Detected change data:

*** Block opens ***

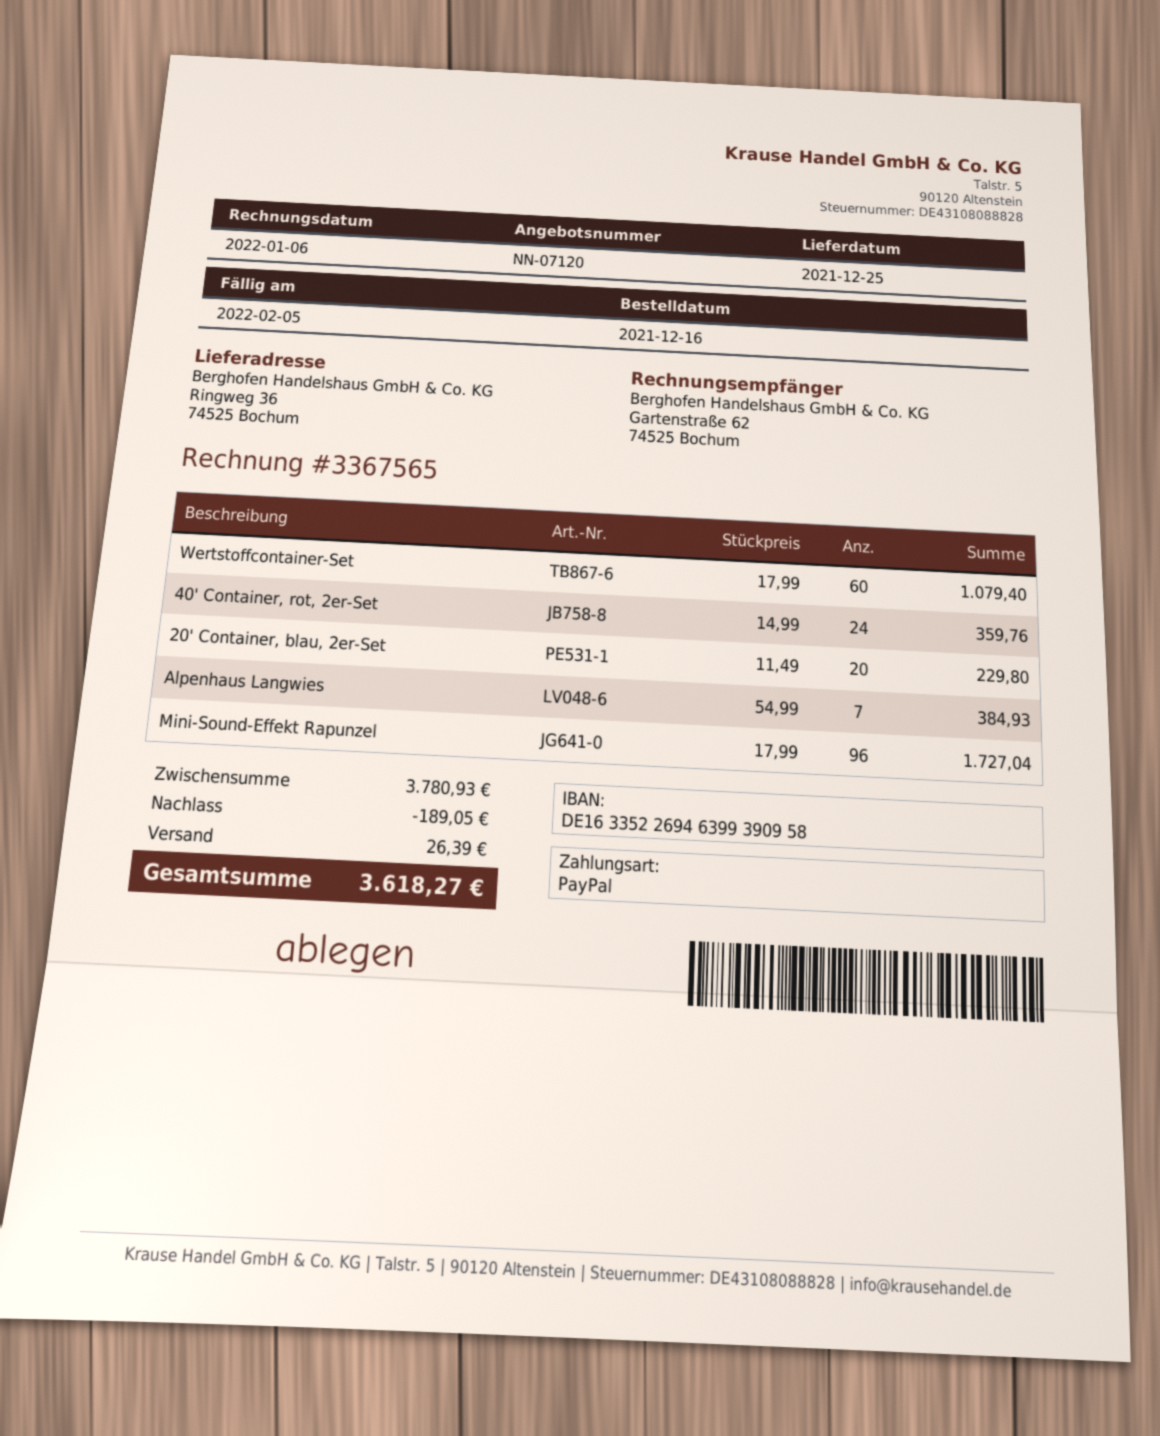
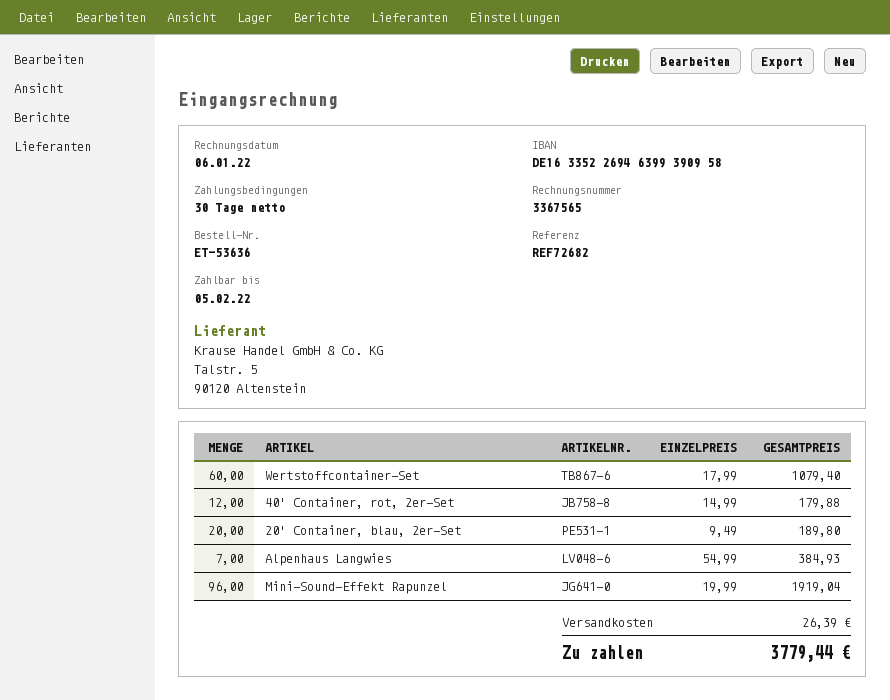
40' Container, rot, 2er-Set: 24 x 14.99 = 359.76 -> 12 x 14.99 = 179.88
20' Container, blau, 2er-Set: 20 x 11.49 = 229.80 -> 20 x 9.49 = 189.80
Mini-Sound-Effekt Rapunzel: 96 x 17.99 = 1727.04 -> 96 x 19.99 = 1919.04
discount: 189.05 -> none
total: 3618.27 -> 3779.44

*** Block closes ***
*** Block opens ***

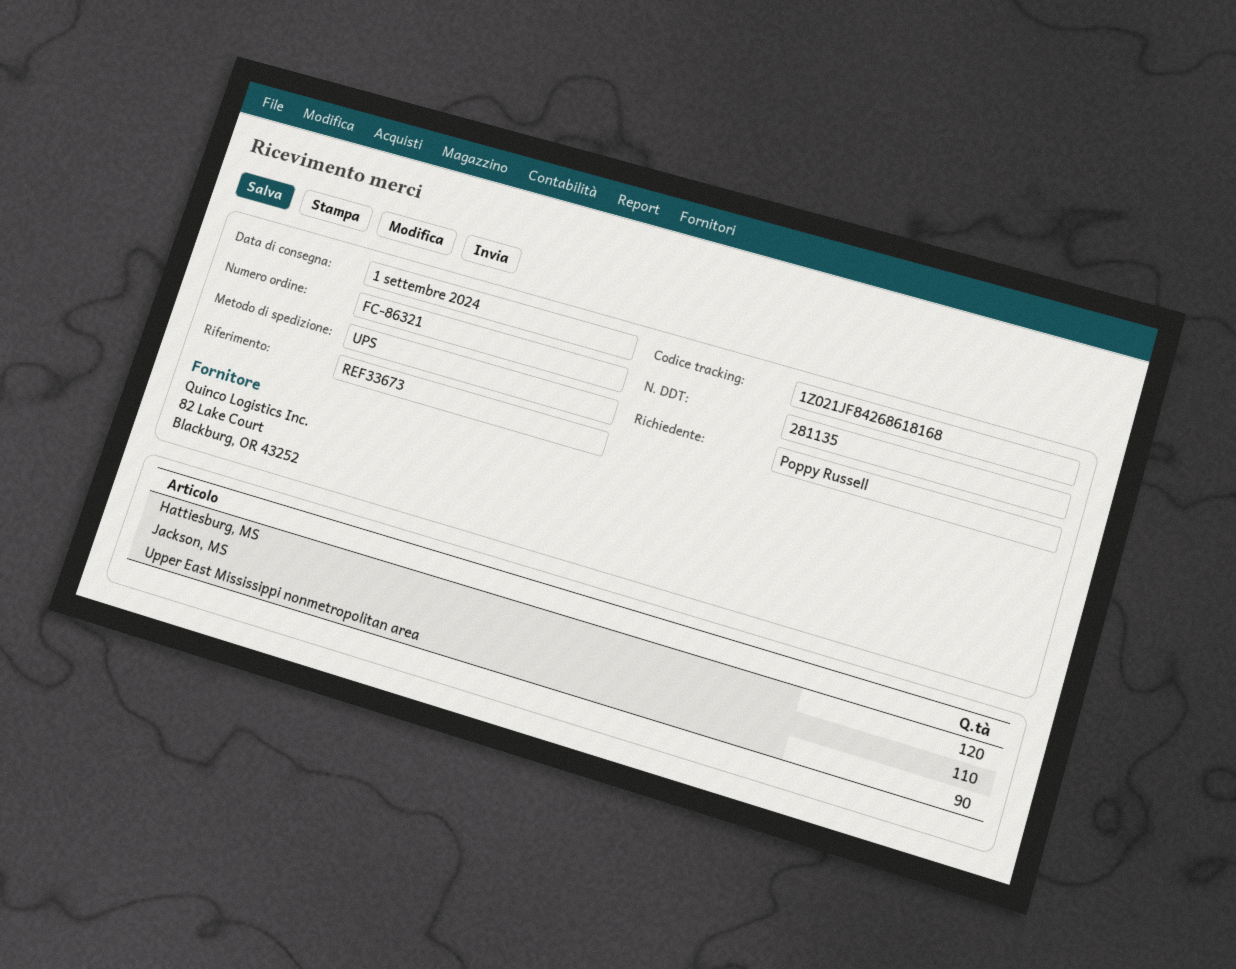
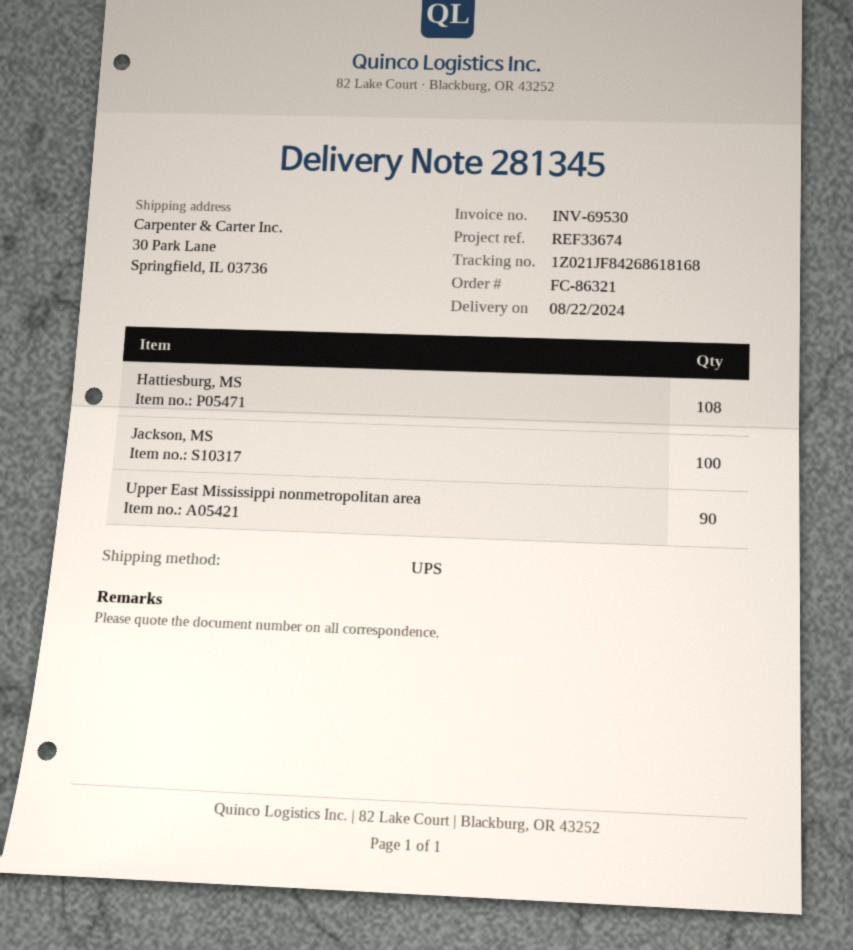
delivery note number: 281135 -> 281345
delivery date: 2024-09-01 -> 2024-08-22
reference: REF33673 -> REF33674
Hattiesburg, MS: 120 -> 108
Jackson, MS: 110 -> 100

*** Block closes ***
*** Block opens ***

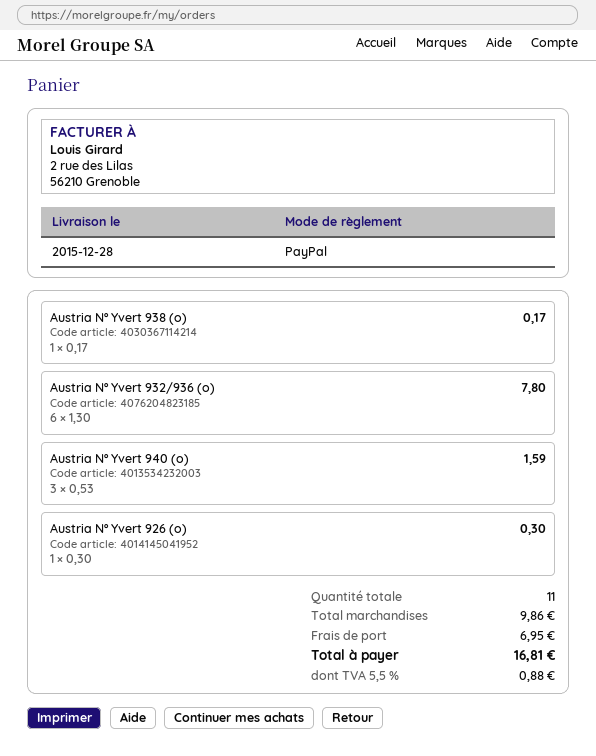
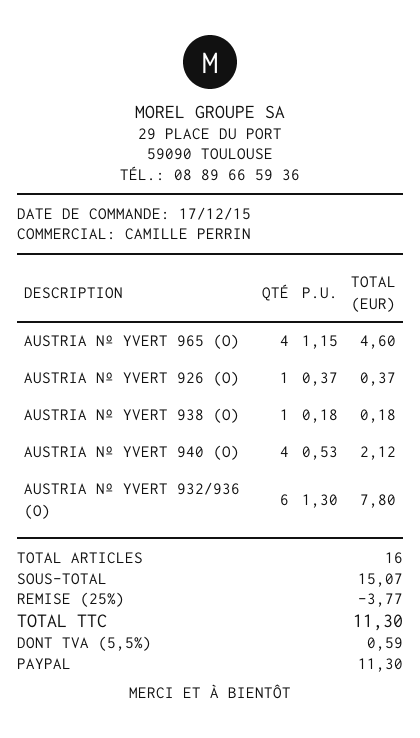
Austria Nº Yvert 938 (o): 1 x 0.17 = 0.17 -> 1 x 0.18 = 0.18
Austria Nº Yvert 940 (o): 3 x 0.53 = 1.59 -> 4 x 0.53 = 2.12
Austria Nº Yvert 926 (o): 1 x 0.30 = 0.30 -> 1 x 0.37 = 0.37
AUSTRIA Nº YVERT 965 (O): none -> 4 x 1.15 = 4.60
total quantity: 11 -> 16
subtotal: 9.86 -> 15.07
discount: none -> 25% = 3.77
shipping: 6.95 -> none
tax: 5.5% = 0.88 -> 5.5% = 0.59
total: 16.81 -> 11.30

*** Block closes ***

## Your task:
Among the records above, repeat exactly the line with "20' Container, blau, 2er-Set: 20", the line with "total: 3618.27 -> 3779.44", and every line in between, and only those.

## Output below:
20' Container, blau, 2er-Set: 20 x 11.49 = 229.80 -> 20 x 9.49 = 189.80
Mini-Sound-Effekt Rapunzel: 96 x 17.99 = 1727.04 -> 96 x 19.99 = 1919.04
discount: 189.05 -> none
total: 3618.27 -> 3779.44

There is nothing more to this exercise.